Mike, according to Linksys Knowledge Base [www.linksys.com/kb], if you have a red diag that means that the router might be defective. Let me ask you the following:

1. Is the red diag light solid or blinking? 

If solid, do a hard reset->hold the reset button of the router for 30 sec. then unplug the cable to the power while holding it and plug it bck in. Just in case, it will not work, hold it again for 30 sec. then unplug the power cble..wait for 30 sec again then plug it back...check the lights again, if still solid..proceed to number 2.

2. Can your pc communicate to the router by pinging it?
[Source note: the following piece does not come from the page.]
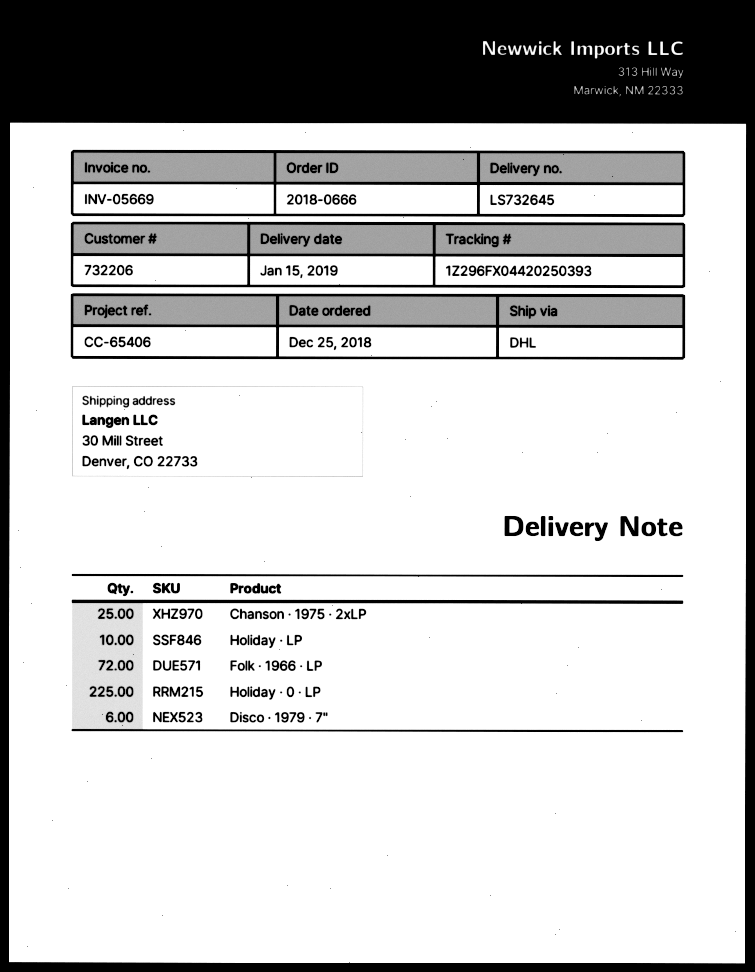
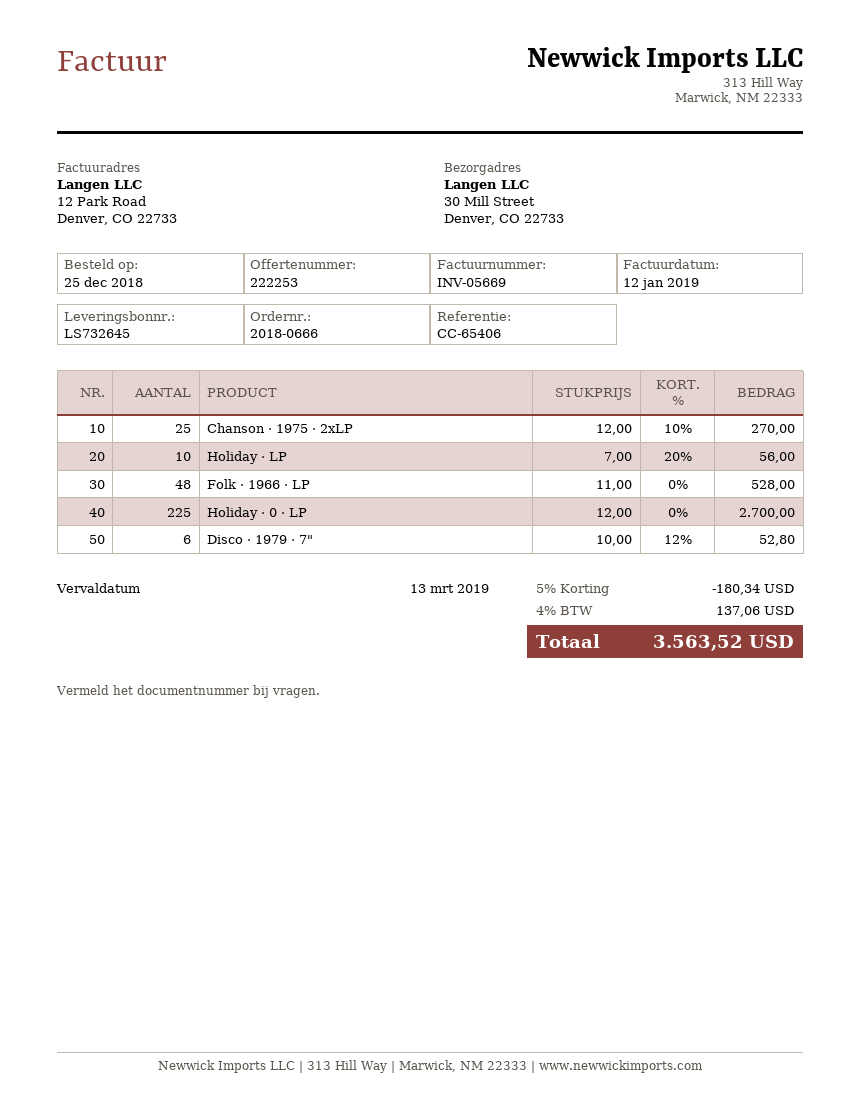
Folk · 1966 · LP: 72 -> 48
Depending to the OS, on the command prompt[MS DOS] type : ping [default gateway of the router usually 192.168.1.1] if you dont get 4 replies which is pcket received=4...usually it's RTO or host unreachble...if you have another computer, try it. If both computer acts the same..it might be that the router is defective..you can call linksys for the verifiction or go to their website www.linksys.com to know the contact nos. Hope this help.


----------



## huntert (Aug 17, 2005)

what os are you using? are you able to surf with the modem from your isp? If you are using xp go to start run type cmd and click ok at the dos prompt type ipconfig what is your ip address? if you have a 169.xxx.xxx.xxx microsoft autoconfiguration ip address you may need to do a winsock fix. at the dos prompt type winver if you have service pack 2 you can try the following command: netsh winsock reset and reboot when prompted if you do not get the 169.xxx.xxx.xxx you may have fixed the problem.


----------



## johnwill (Sep 26, 2002)

The router is dead. The first thing to try is to cycle power on the router. Next, try to reset it to factory defaults. If both of those fail to turn off the Diag light, it's time to return it for repair.


----------